The nice woman laughed.

"Go into the profession!" she exclaimed—"I? Good gracious, what an idea! No; Tony has a very flattering opinion of his wife's abilities, but I don't think even he goes the length of fancying I could act."

"You'd be as good as a certain leading lady we know of, at any rate. Nobody could be much worse than our respected manageress, I'll take my oath!"

"Jeannie," said the "Duchess" sharply, "don't quarrel with your bread-and-butter!"

"I'm not," said the girl; "I'm criticising it—a very different matter, my dear. I hate these amateurs with money, even if they do take out companies and give shops to us pros. She queers the best line I've got in the piece every night because she won't speak up and nobody knows what it's an answer to. The real type of the 'confidential actress' is Miss Westland; no danger of her allowing anyone in the audience to overhear what she says!"

"Tony believes she'll get on all right," said Mrs. Carew, "when she has had more experience. You do, too, don't you, Mrs.

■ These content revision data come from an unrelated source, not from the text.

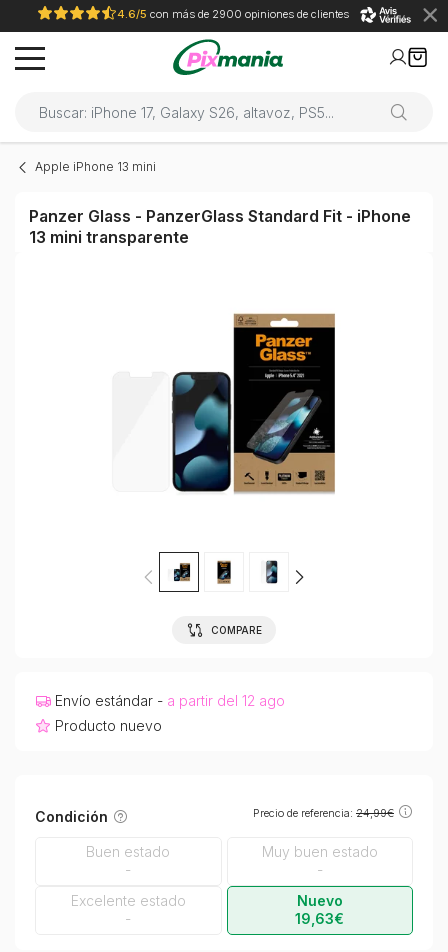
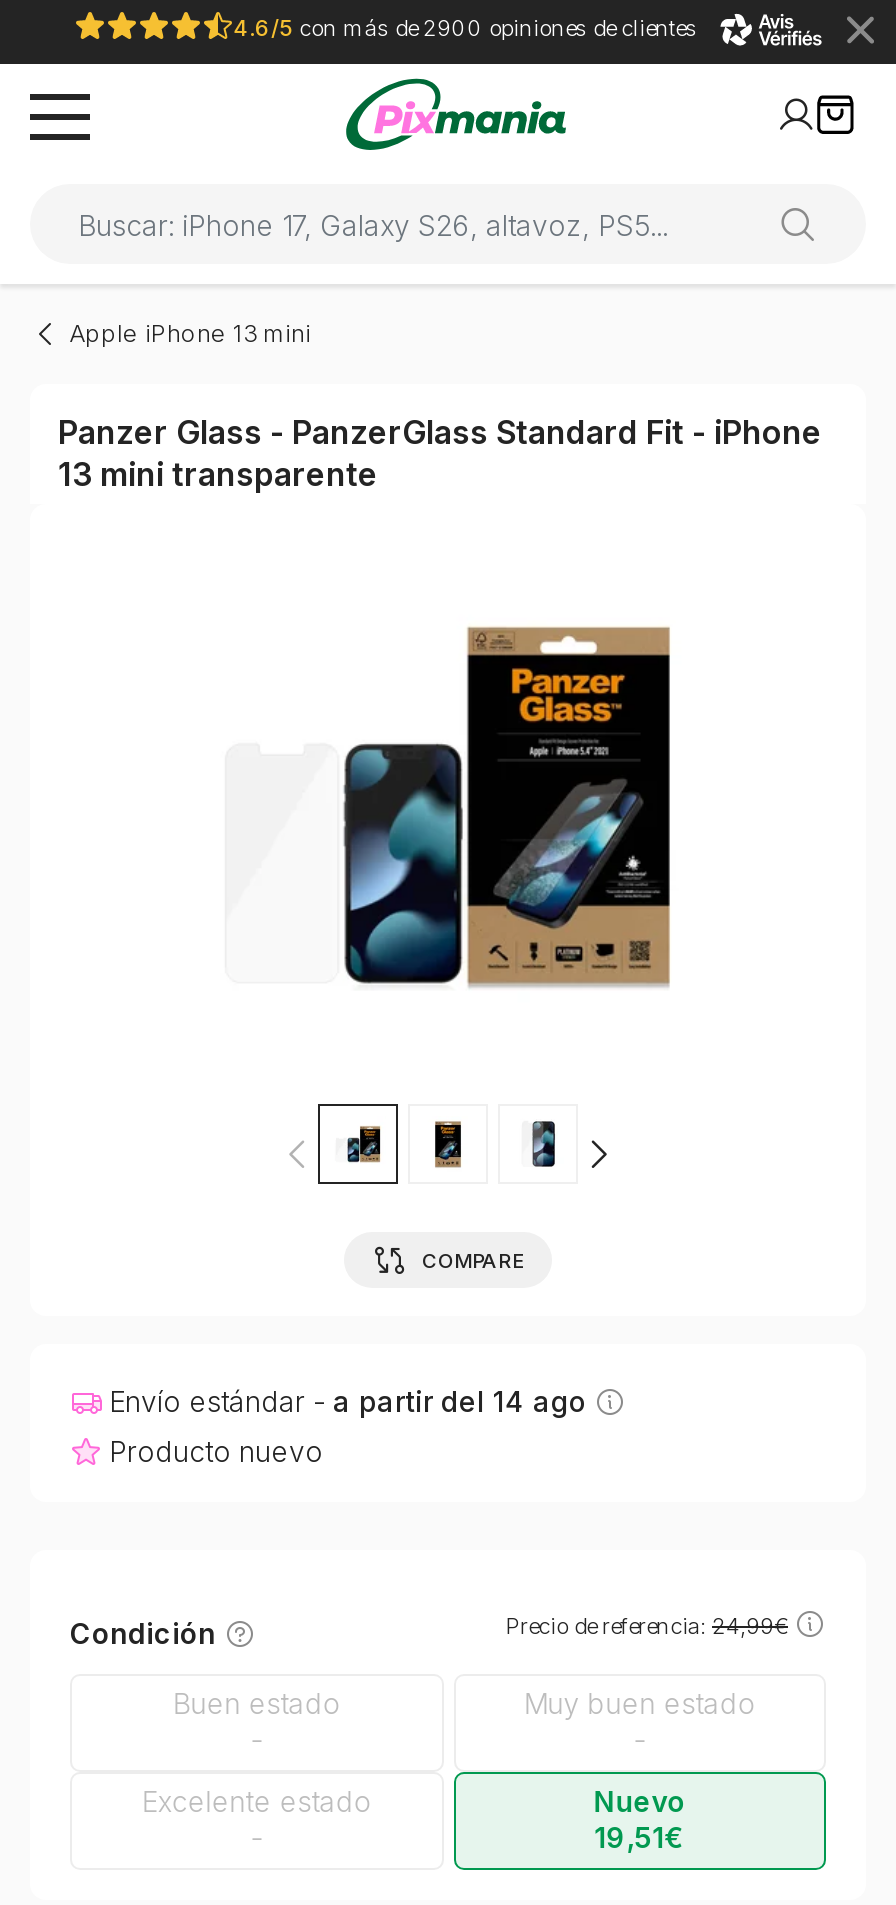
[54,692,284,709] Envío estándar - a partir del 12 ago -> [109,1384,587,1418] Envío estándar - a partir del 14 ago
[295,910,344,927] 19,63€ -> [594,1820,684,1854] 19,51€

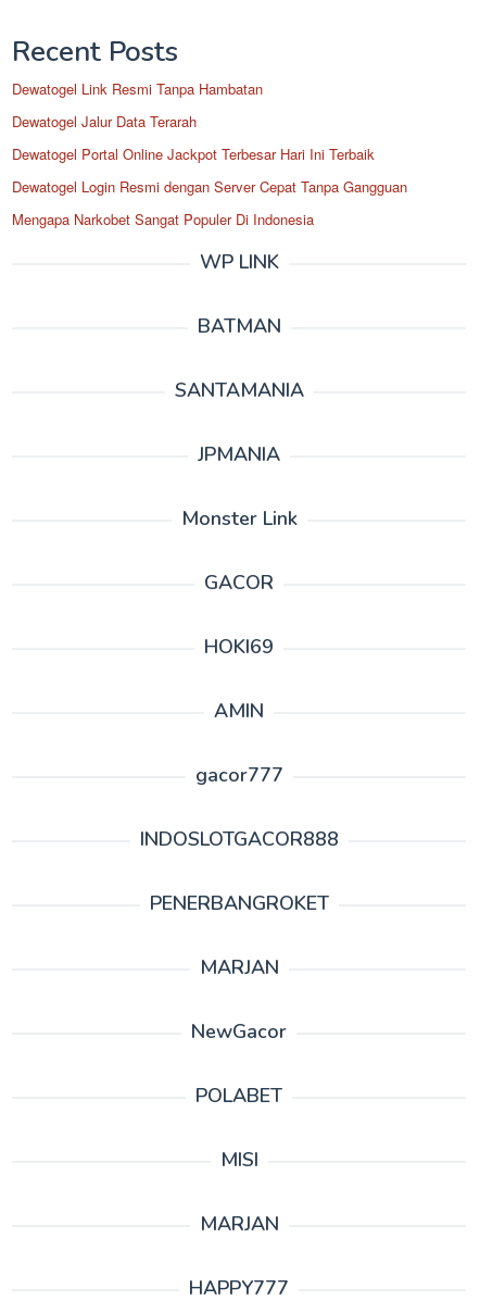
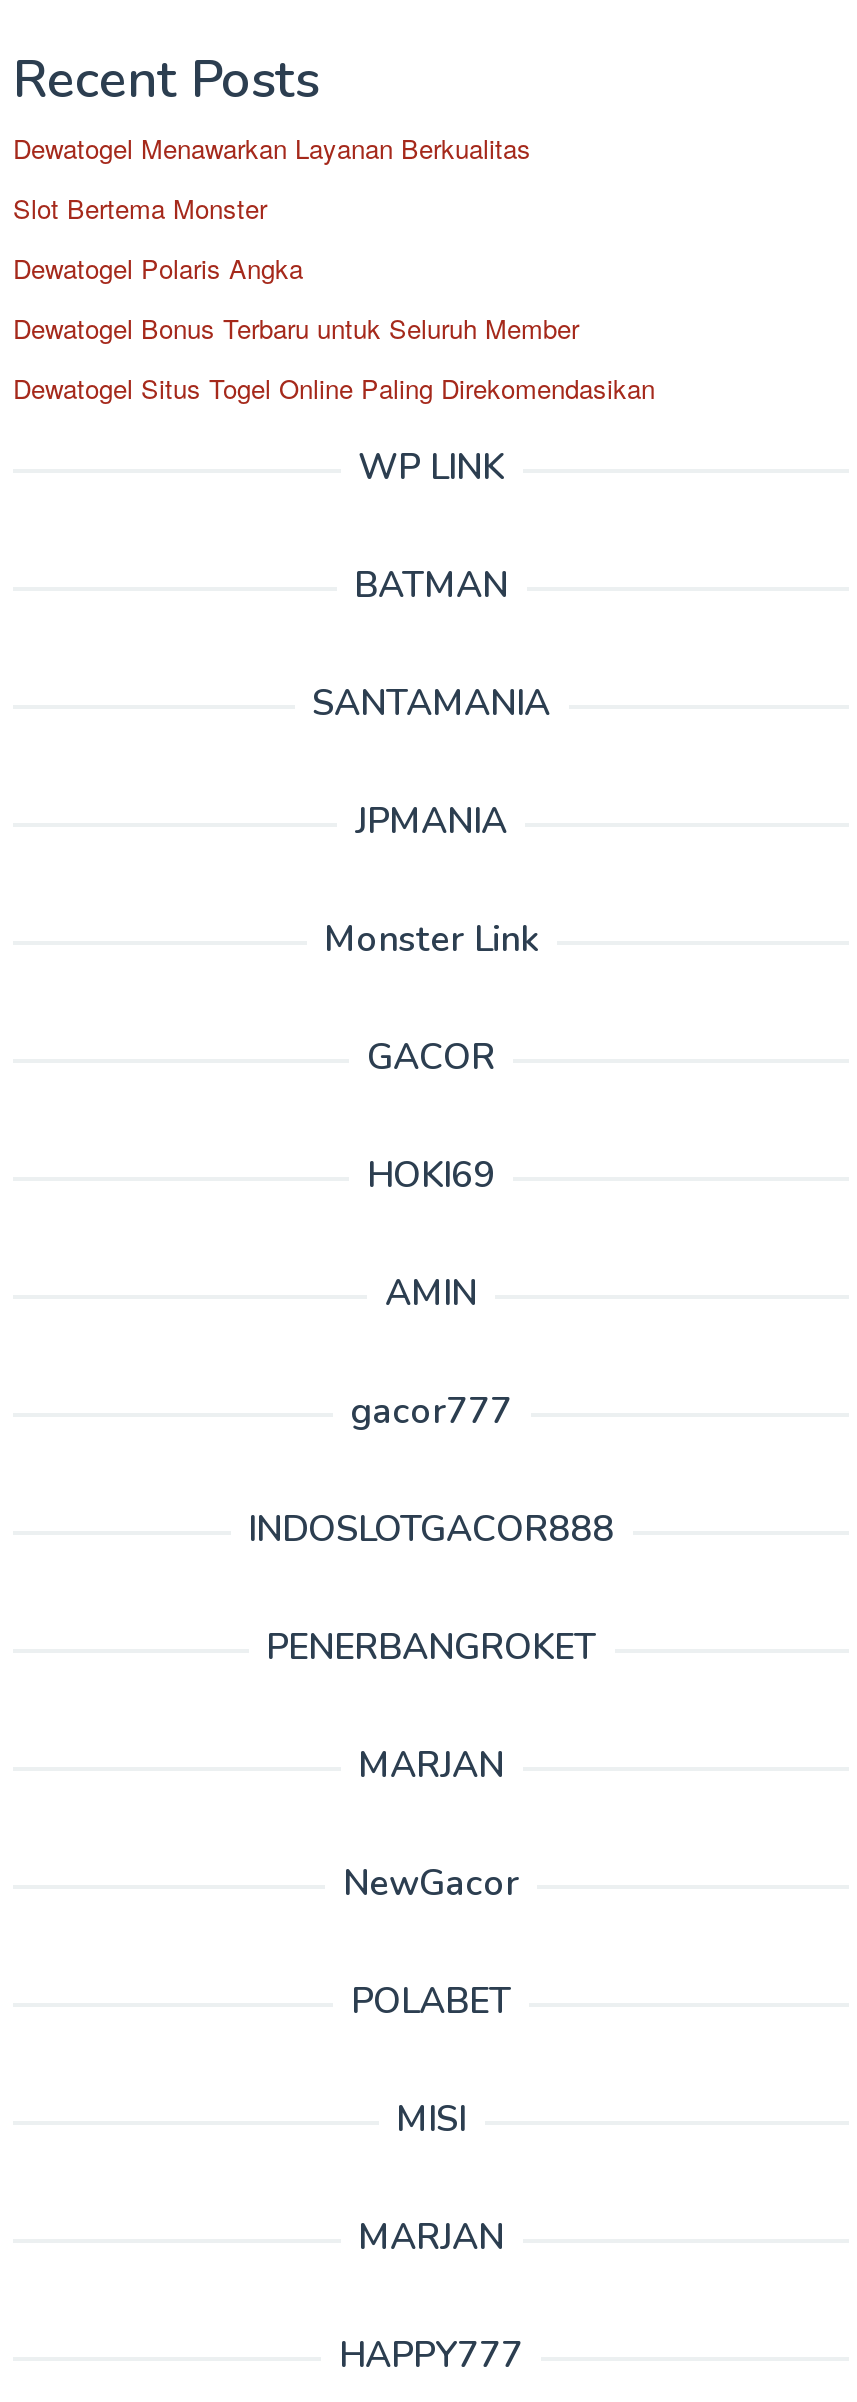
[12,78,263,99] Dewatogel Link Resmi Tanpa Hambatan -> [13,129,531,167] Dewatogel Menawarkan Layanan Berkualitas
[12,111,197,132] Dewatogel Jalur Data Terarah -> [13,189,267,227] Slot Bertema Monster
[12,143,375,164] Dewatogel Portal Online Jackpot Terbesar Hari Ini Terbaik -> [13,249,303,287] Dewatogel Polaris Angka
[12,176,407,197] Dewatogel Login Resmi dengan Server Cepat Tanpa Gangguan -> [13,309,579,347] Dewatogel Bonus Terbaru untuk Seluruh Member
[12,209,314,229] Mengapa Narkobet Sangat Populer Di Indonesia -> [13,369,655,407] Dewatogel Situs Togel Online Paling Direkomendasikan

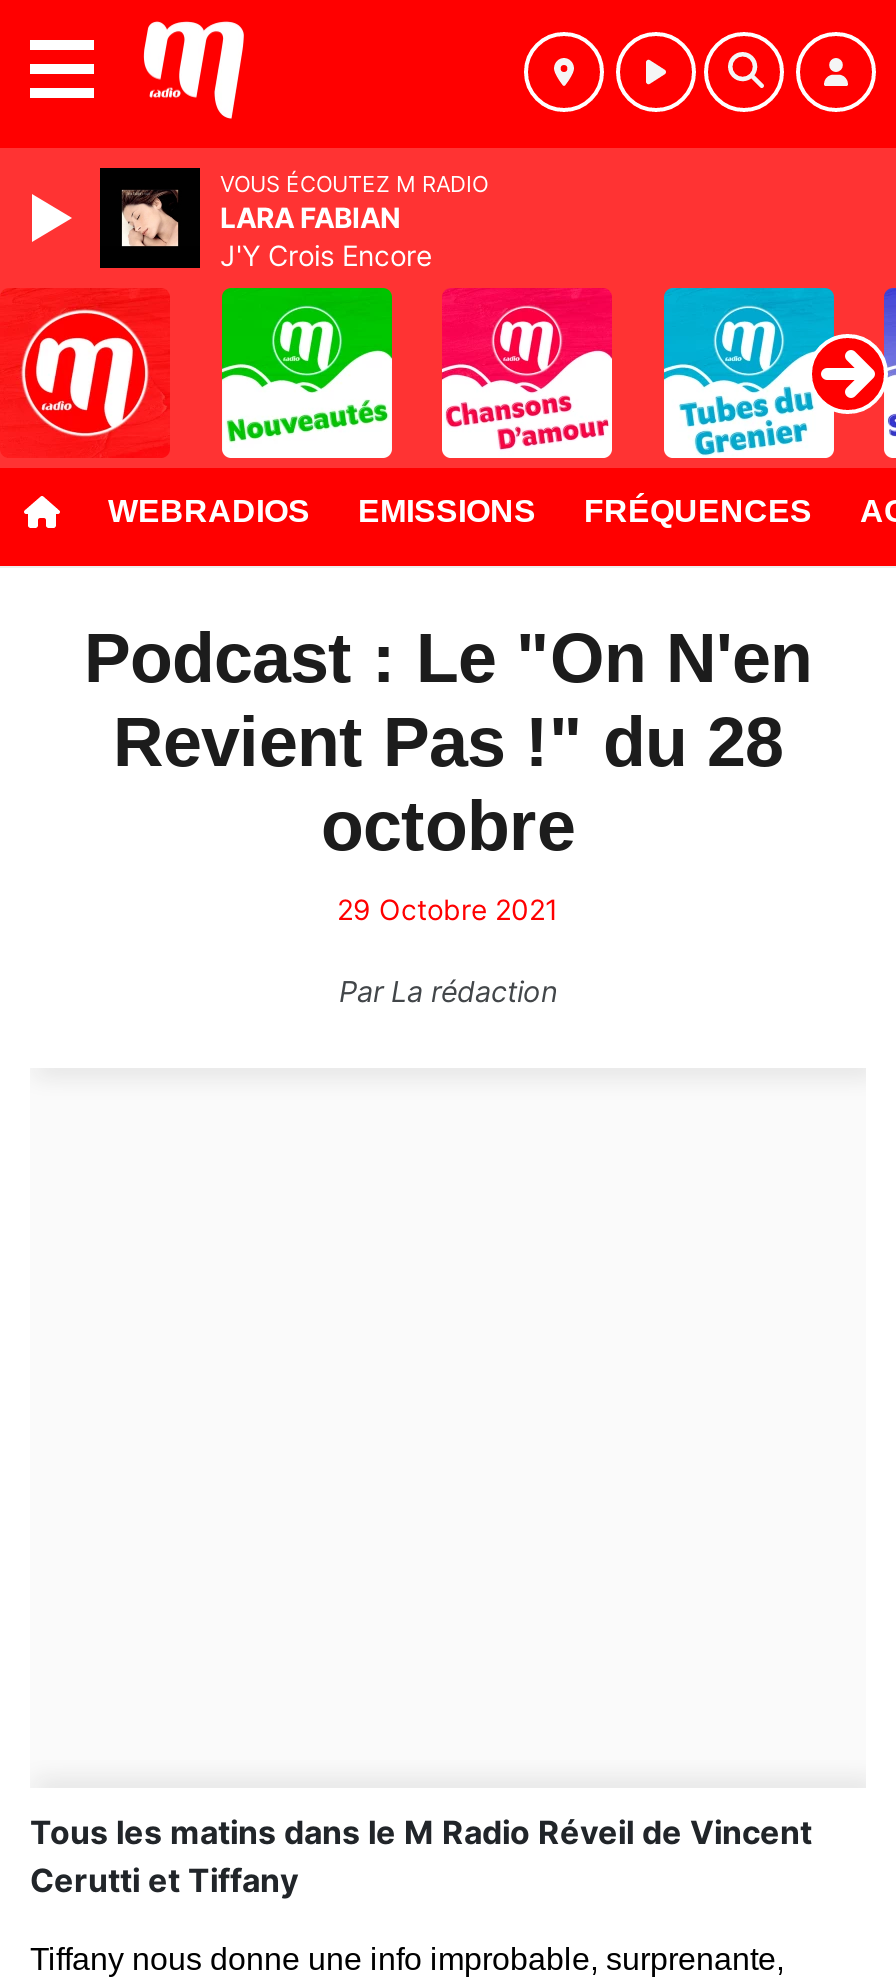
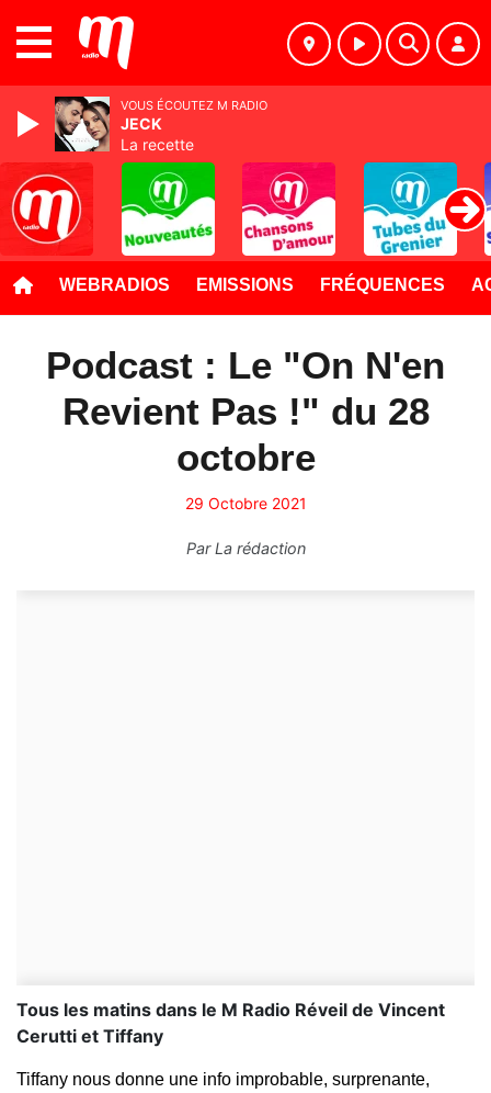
[98,166,432,272] [image] | LARA FABIAN | J'Y Crois Encore -> [54,95,194,154] [image] | JECK | La recette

Bowman?"

The "Duchess" replied vaguely that "experience did a great deal." She had profited by her own, and at the "aristocratic mother" period of her career no longer canvassed in dressing-rooms the capabilities of the powers that paid the treasury.

"Get on?" echoed Jeannie Macy, struggling into her jacket, "of course she'll get on; she has oof! If it's very much she's got, you'll see her by-and-by with a theatre of her own in London. Money, influence, or talent, you must have one of the three in the profession, and for a short-cut give me either of the first two. Sweet dreams, both of you; I've got a hot supper waiting for me, and I can smell it spoiling from here!" The door banged behind her; and Mrs. Carew turned to the "Duchess" with a smile.

"You're coming round to us afterwards, aren't you?" she said.

"Yes, Carew asked the husband in the morning: I hope he's got some coppers; I reminded him. It's such a bother having to keep an account of how we stand after every deal. We'll be round about half-past twelve. Are you going?"